The auditory system creates order in this chaos, extracting objects in a hierarchy of processing (from hair cells up to you yourself foot tapping and air guitaring), extracting objects of increasing abstraction (less 'sound' and more 'concept') and decreasing data rate (from 1000s of nerve firings per second to 'Ah, a middle C on a Steinway in a small room').

This processing runs in both ways. The upper levels, and even some of the more mechanistic lower levels, can be consciously steered by the auditor. That's why you can follow a bass line in the presence of many other things in the song. You ask the processor to deliver more of the bass thingies, and less of the rest.
Mostly agree but again some small difference in my understanding. We perceive auditory objects, such as the bass line because auditory processing has used rules/techniques to categorise & group some of the jumble of pressure waves together as belonging to one auditory object. We can focus on this object & follow it's trajectory in real time as a result of this focus. But similarly we can switch, almost instantly, to shift our focus to another auditory object. I think the jury is still out on exactly how this is achieved, I believe - are all auditory objects represented in our processing & we are just shifting our focus from one to another or is this shift in focus causing us to shift our processing of the auditory stream.

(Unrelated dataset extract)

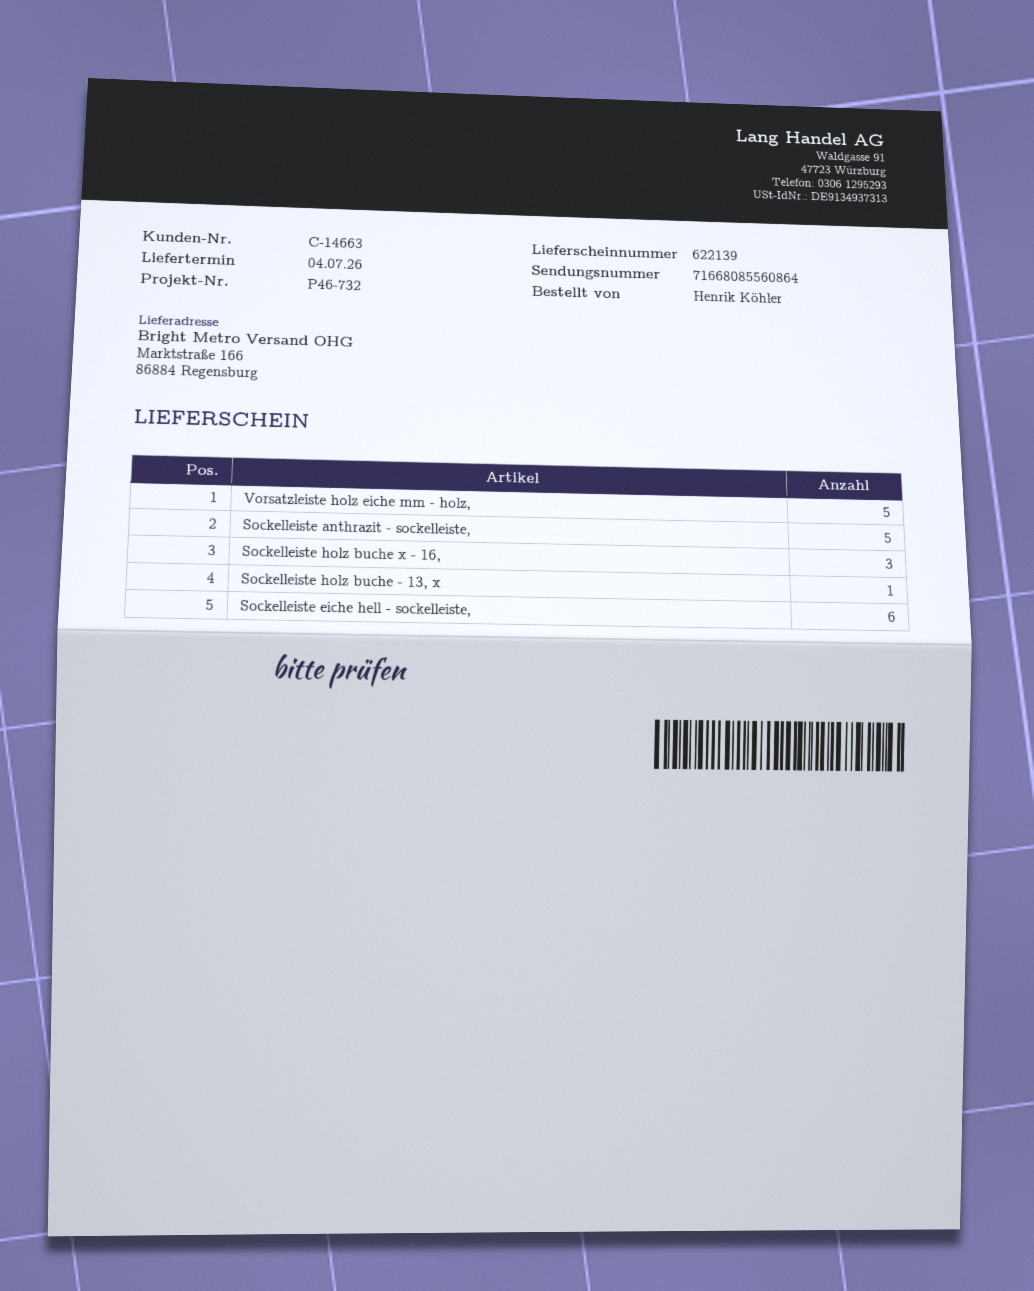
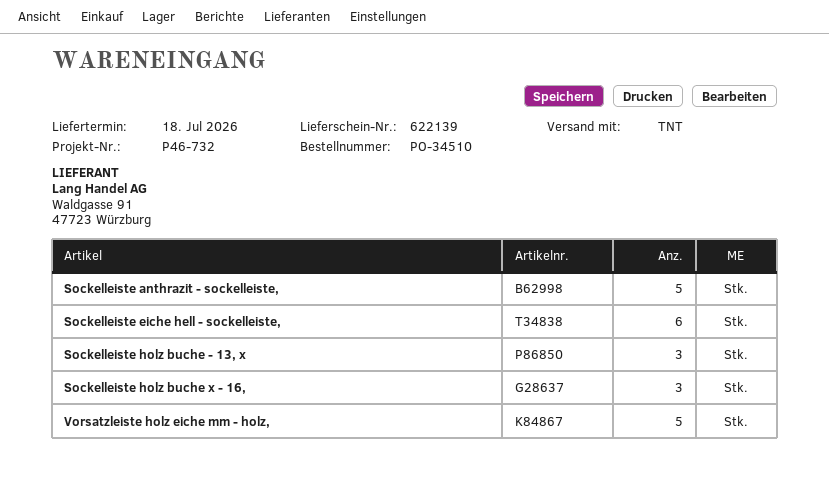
delivery date: 2026-07-04 -> 2026-07-18
Sockelleiste holz buche - 13, x: 1 -> 3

All of this is extremely powerful and magnificently wonderful. But it also guarantees that one really cannot have the exact-same auditory experience twice: the perception is a function of the (objective) sound fields, plus the listener's mental bagage, plus the listener's conscious and unconscious steering of the process.
Yes, we definitely can hear the same thing in very different ways due to what we decide to focus on.
 
How does a subtle phase anomaly make voices in a choir sound off?
What are you talking about?

When two or more voices go in & out of phase with respect to one another, it can be perceived as a vibrato effect. If there is a phase anomaly in reproduction this won't happen or will be perceived in a different way
 
When two or more voices go in & out of phase with respect to one another, it can be perceived as a vibrato effect. If there is a phase anomaly in reproduction this won't happen or will be perceived in a different way

Bollocks.
 
Can someone point me at a concrete example of a subtle phase anomaly that makes choirs sound off?

Or can someone provide a choral recording that is susceptible to this effect?
 
JK's post is largely correct, except that with hearing there is an abundance of data, not a lack. The ears provide an awful lot, and the other senses add to it, often in a contradictory fashion.

The auditory system creates order in this chaos, extracting objects in a hierarchy of processing (from hair cells up to you yourself foot tapping and air guitaring), extracting objects of increasing abstraction (less 'sound' and more 'concept') and decreasing data rate (from 1000s of nerve firings per second to 'Ah, a middle C on a Steinway in a small room').

This processing runs in both ways.

I wonder, therefore, whether the abundance of aural stimulation, which isn't backed up by other senses, might create conditions in which the psychoacoustic processes 'crave' further data (for want of a better expression). So, while one part of my brain might say "ah, a middle C on a Steinway" another part is frantically saying "where the **** is that Steinway?". So any small changes to the sonic picture might have a surprisingly profound effect on the way that sonic picture is perceived.
 
The Flower Duet from Lakme by Delibes mentioned in that paper I linked to but performed by Anna Netrebko & Elina Garanca
I could watch & listen to this all day but I believe there are sections where you can clearly hear the two voices locking in vibrato?